Author(s): Todd Whitea, Gaurav Gupta1,b and Scott Cohenc
a University of North Carolina at Pembroke, United States
b University of North Carolina Wilmington, United States
c NC State University, United States
1 Corresponding author: Gaurav Gupta, Cameron School of Business, University of North Carolina Wilmington, 601 S College Rd Wilmington, NC 28403, Tel: 910-962-2798, email address: guptag@uncw.edu
Keywords: national culture, analyst herding behavior, collectivism–individualism, financial analyst forecasting, information environment uncertainty, S-statistic forecast bias
JEL codes: G14
Abstract
Research Question: Does national culture influence financial analysts’ herding behavior and does firm-level uncertainty intensify this relationship?
Motivation: Analyst herding can reduce the information quality of analysts’ forecasts and impair market efficiency.

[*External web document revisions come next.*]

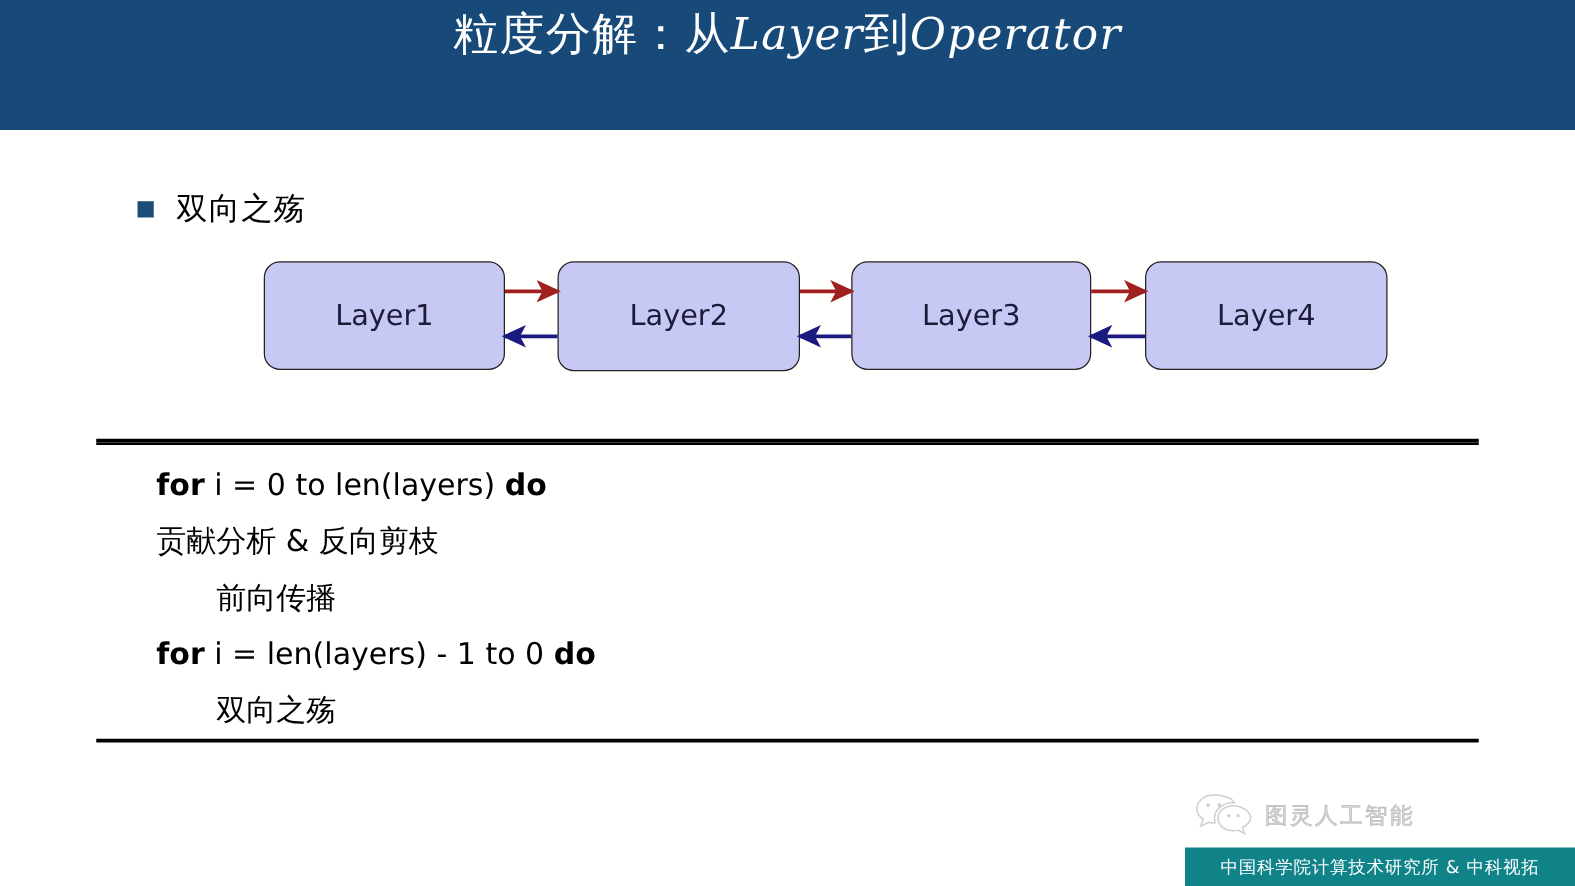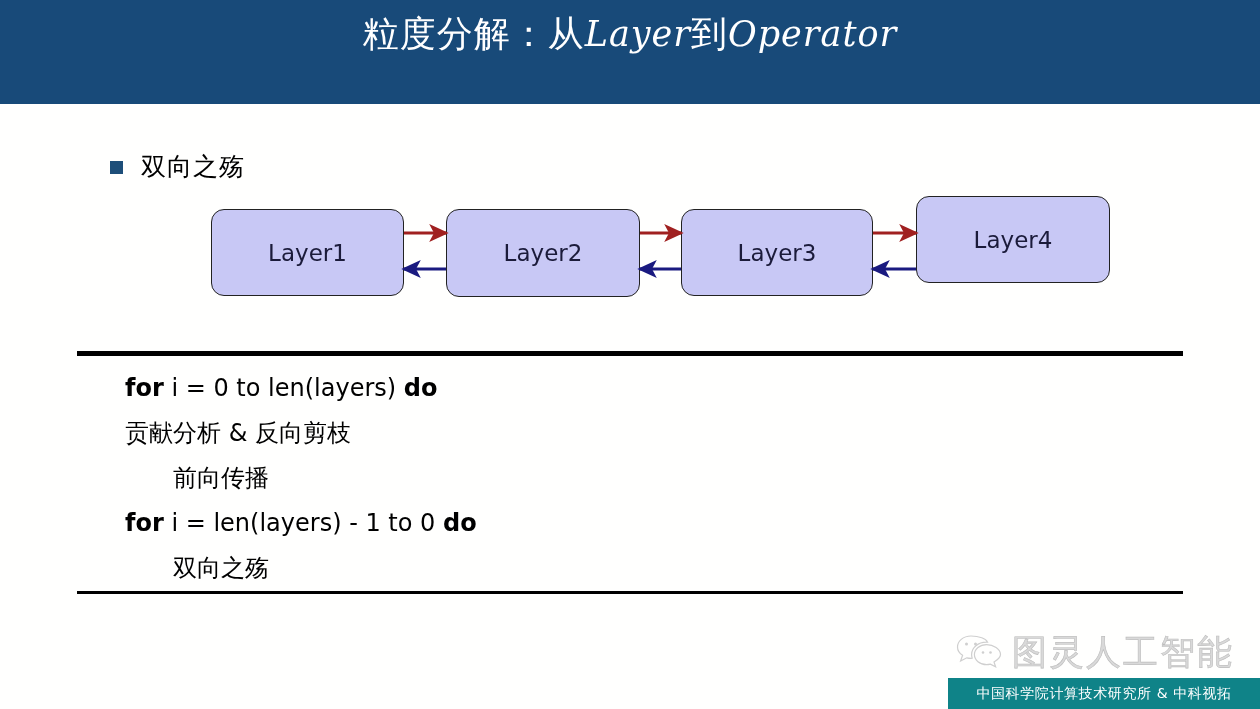"粒度分解：从Layer到Operator" #title-text { line-height: 68px -> 56px }
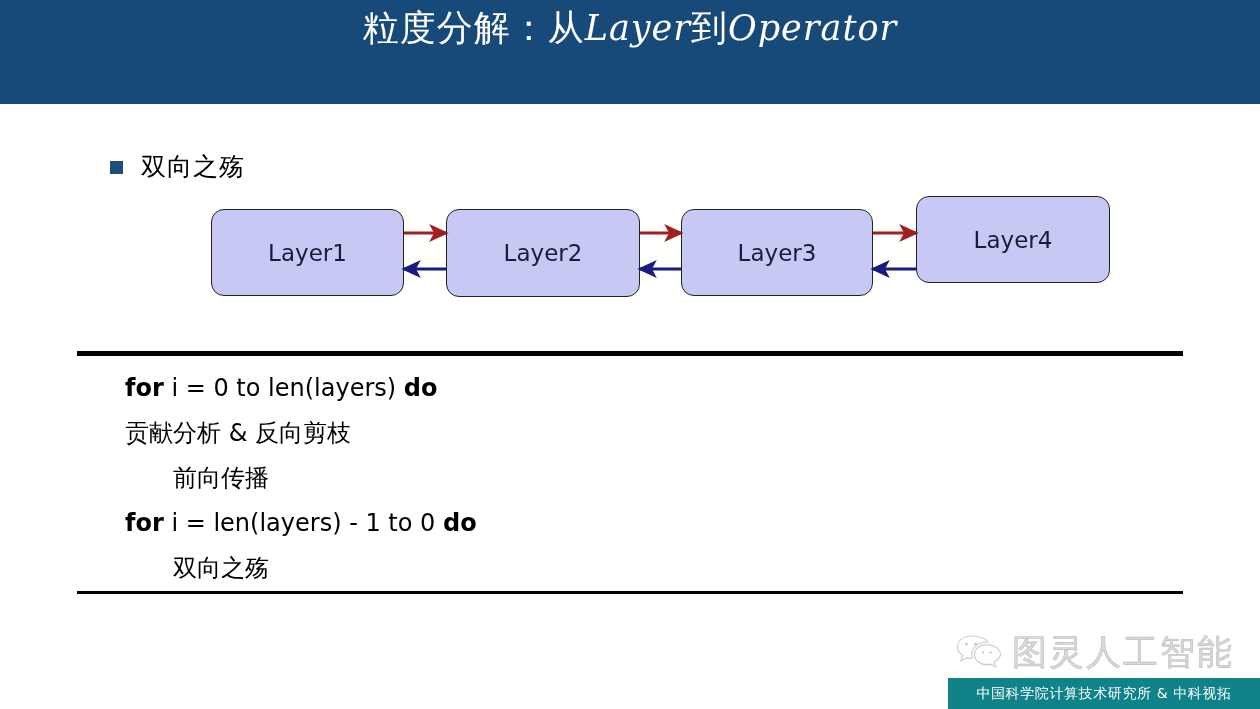"Layer4" div.layer-box { top: 196px -> 209px }
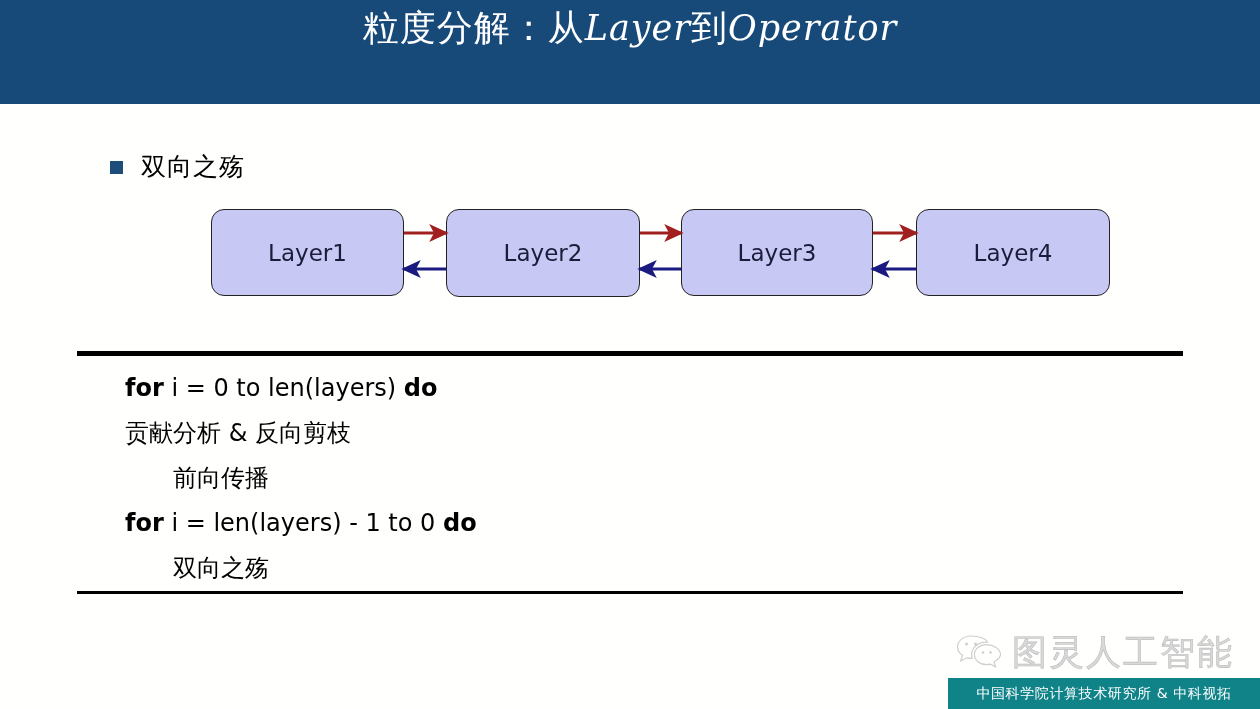"图灵人工智能" #wm-text { font-size: 35px -> 18px }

Prior research has examined the effects of the information environment on analyst herding behavior, but limited research has examined how the national culture where analysts are located impacts the propensity to engage in herding behavior.
Idea: The study examines the impact of the collectivism-individualism dimension of national culture on analyst herding behavior. We argue that analysts in collectivistic cultures face stronger pressures to conform to consensus forecasts, especially when there exists greater uncertainty in the firm information environment.
Data: The sample consists of 28,588 firm-year observations from 2010-2020 across multiple international stock exchanges using analyst forecast data from I/B/E/S and firm information from Compustat.
Tools: Analyst herding is measured using the S-statistic. National culture is proxied using Hofstede’s individualism index (inverted to measure collectivism), and regression models include firm and year fixed effects.
Findings: Analyst herding is significantly more prevalent in collectivistic countries than in individualistic countries. Furthermore, the relation between collectivism and herding is stronger when firms operate in information environments characterized by greater information uncertainty.
Contribution: The study provides international evidence that national culture impacts analyst behavior. By showing that collectivistic national cultures are associated with greater analyst herding, the study highlights the impact that cultural norms can have on financial market inputs, given the role of financial analysts as important information intermediaries.